The Trouble With Social Media
Quantity, not quality, rules social media. We all know that, but we don’t think hard about what it means.
But if you’re advertising on a web site, and its primary traffic drivers are hacks, tricks and clever pet pix, what are its visitors really worth? Even assuming that those visitors are people and not tracking robots?
I’d argue that they’re not worth your time and certainly not worth your money. Instead of attracting people who might be interested in your products or services and also highly influential, you can end up spending money to attract mobs of easily-influenced people who probably couldn’t explain how they got to a given website if they were asked.
Groupon is the classic example of what happens when a company buys into tonnage rather than quality. It’s not good for Groupon, and it’s not good for the businesses that provide Groupon with its deals. As a business, you have to be very careful about doing a deal with Groupon:
- The deal needs to drive new users and incremental revenue. It can’t replace or cannibalize existing full-margin revenues.
- Your business can’t be subject to capacity or size constraints that would cause the new Groupon folks to crowd out your existing customers.
- The deal can’t require you to spend or invest a great deal of money upfront.
- The deal can’t give you cash flow or other float problems.

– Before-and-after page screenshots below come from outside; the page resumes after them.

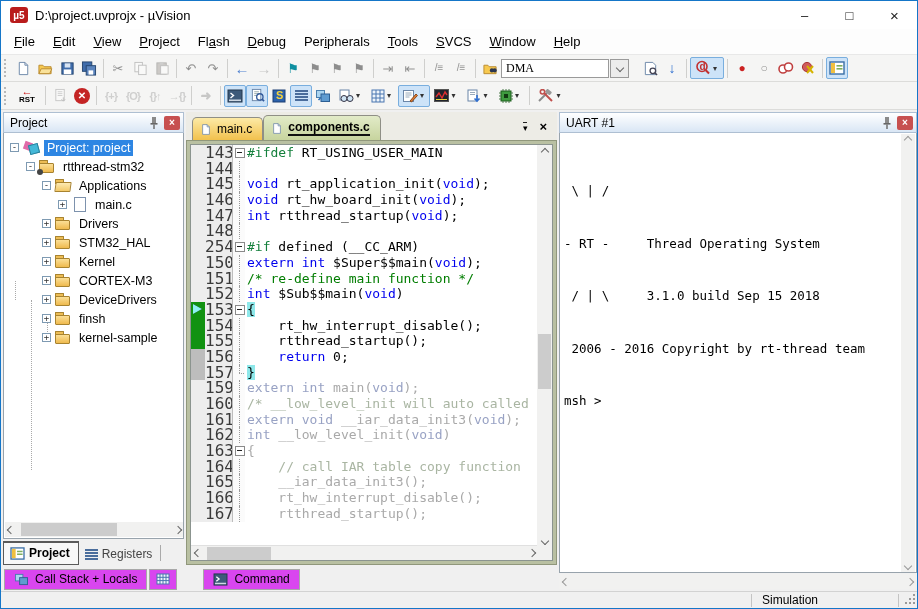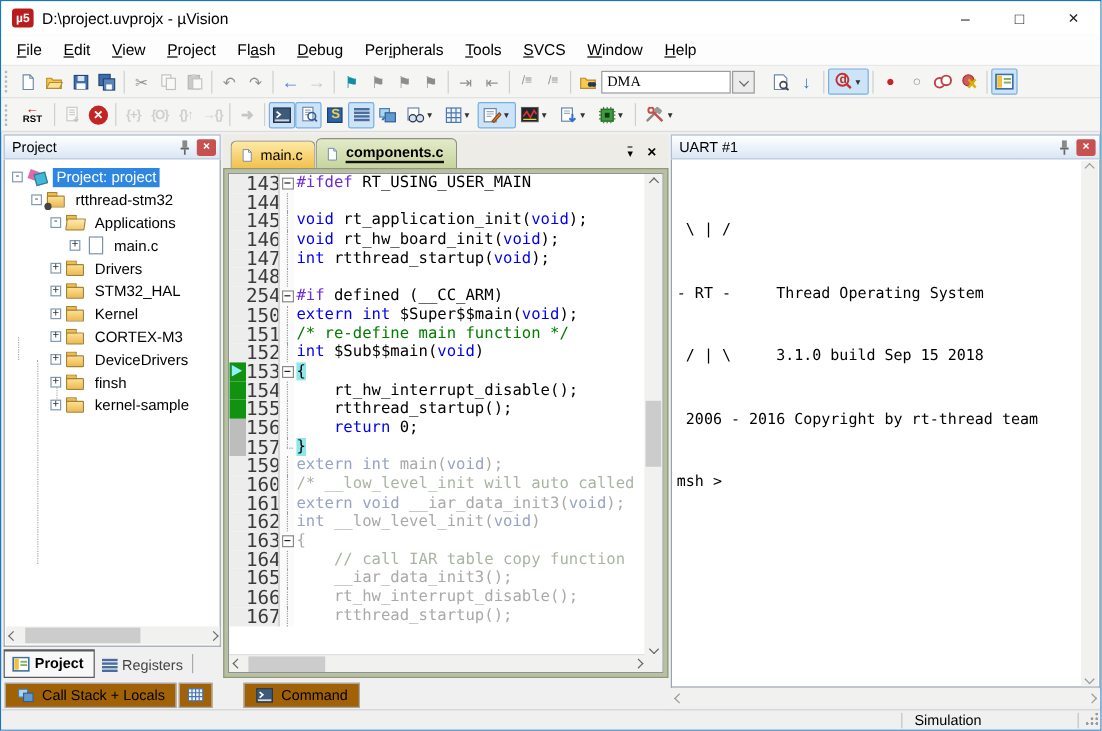--- a/index.html
+++ b/index.html
@@ -107,40 +107,40 @@
               border-top:5.5px solid transparent;border-bottom:5.5px solid transparent;
               filter:drop-shadow(0 0 .6px #000);}
   .ncell{width:27px;flex:none;background:#ededed;color:#3a3a3a;text-align:left;padding-right:4px;font-size:16px;}
   .fcell{width:13px;flex:none;border-left:1px solid #bdbdbd;position:relative;background:#fbfbfb;}
   .f-minus::before{content:'';position:absolute;left:2px;top:3px;width:8px;height:8px;background:#fff;border:1px solid #8a8a8a;}
   .f-minus::after{content:'';position:absolute;left:4px;top:7px;width:5px;border-top:1px solid #222;}
   .f-line::before{content:'';position:absolute;left:6px;top:0;bottom:0;border-left:1px dotted #9a9a9a;}
   .f-end::before{content:'';position:absolute;left:6px;top:0;height:8px;border-left:1px dotted #9a9a9a;}
   .f-end::after{content:'';position:absolute;left:6px;top:8px;width:5px;border-top:1px dotted #9a9a9a;}
   .ccell{padding-left:2px;}
-  .tk-kw{color:#0000ee;}.tk-pp{color:#6d28d9;}.tk-cm{color:#007d00;}.tk-pl{color:#000;}
+  .tk-kw{color:#0000ee;}.tk-pp{color:#15803d;}.tk-cm{color:#007d00;}.tk-pl{color:#000;}
   .tk-hb{background:#8ee8ea;color:#000;}
   .tk-in{color:#a9a9a9;}.tk-ink{color:#98a2c4;}.tk-inc{color:#a9b5a2;}
   #edit-vscroll{right:0;top:0;width:15px;height:403px;flex-direction:column;justify-content:space-between;padding:4px 0;align-items:center;}
   #edit-vthumb{position:absolute;left:1px;top:189px;width:13px;height:55px;}
   #edit-hscroll{left:0;bottom:0;width:348px;height:15px;justify-content:space-between;padding:0 4px;border-top:1px solid #e0e0e0;}
   #edit-hthumb{position:absolute;left:16px;top:1px;width:64px;height:13px;}
   #edit-corner{position:absolute;right:0;bottom:0;width:15px;height:15px;background:#f1f1f0;}
 
   
   #uartpanel{left:558px;top:111px;width:358px;height:479px;}
   #uartbox{position:absolute;left:0;top:21px;width:358px;height:440px;background:#fff;border:1px solid #98a3ac;border-top:none;overflow:hidden;}
   #uarttext{position:absolute;left:4px;top:14px;right:18px;font-family:"DejaVu Sans Mono",monospace;font-size:12.5px;
             line-height:17.5px;white-space:pre;color:#000;}
   #uart-vscroll{right:1px;top:1px;width:14px;height:438px;flex-direction:column;justify-content:space-between;padding:3px 0;align-items:center;}
   #uart-hscroll{left:0;top:462px;width:358px;height:15px;justify-content:space-between;padding:0 4px;background:#f1f1f0;}
 
   
   #dockleft{left:0px;top:566px;width:556px;height:24px;background:#f0f0f0;display:flex;align-items:center;gap:2px;padding-left:3px;}
-  .dtab{height:21px;display:flex;align-items:center;gap:6px;background:#a16207;border:1px solid #a8a8a8;
+  .dtab{height:21px;display:flex;align-items:center;gap:6px;background:#d946ef;border:1px solid #a8a8a8;
         padding:0 9px;font-size:12px;}
   #statusbar{left:0;top:590px;width:916px;height:17px;background:#f0f0f0;border-top:1px solid #d2d2d2;display:flex;align-items:center;font-size:12px;}
   .ssep{width:1px;height:13px;background:#c4c4c4;}
   #grip{margin-left:auto;margin-right:2px;width:12px;height:12px;
         background:radial-gradient(circle at 3px 9px,#9a9a9a 1px,transparent 1.4px),
                    radial-gradient(circle at 7px 9px,#9a9a9a 1px,transparent 1.4px),
                    radial-gradient(circle at 7px 5px,#9a9a9a 1px,transparent 1.4px),
                    radial-gradient(circle at 11px 9px,#9a9a9a 1px,transparent 1.4px),
                    radial-gradient(circle at 11px 5px,#9a9a9a 1px,transparent 1.4px),
                    radial-gradient(circle at 11px 1px,#9a9a9a 1px,transparent 1.4px);}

The same thing that happens on Groupon--a drive for lots of “customers,” even if they’re not good for your business--happens on social media. Too many companies measure their results by the wrong competitive metrics, such as likes and followers.
As a result, the market continues to encourage young entrepreneurs to create businesses which provide plenty of buzz, but don’t deliver real services and demonstrable results to clients. There must be a zillion social media management businesses and consultants out there by now, and I’ll bet a bunch of them used to be financial advisors.
I’m not sure there’s a clear or easy answer. The temptations are large, and in many cases, the buyers are both uninformed and desperate to show their bosses that they’re in the game.
I do know that we need to start having these conversations so that we don’t create an industry-wide backlash against social media initiatives and the impression that most of the practitioners are all hat and no cattle.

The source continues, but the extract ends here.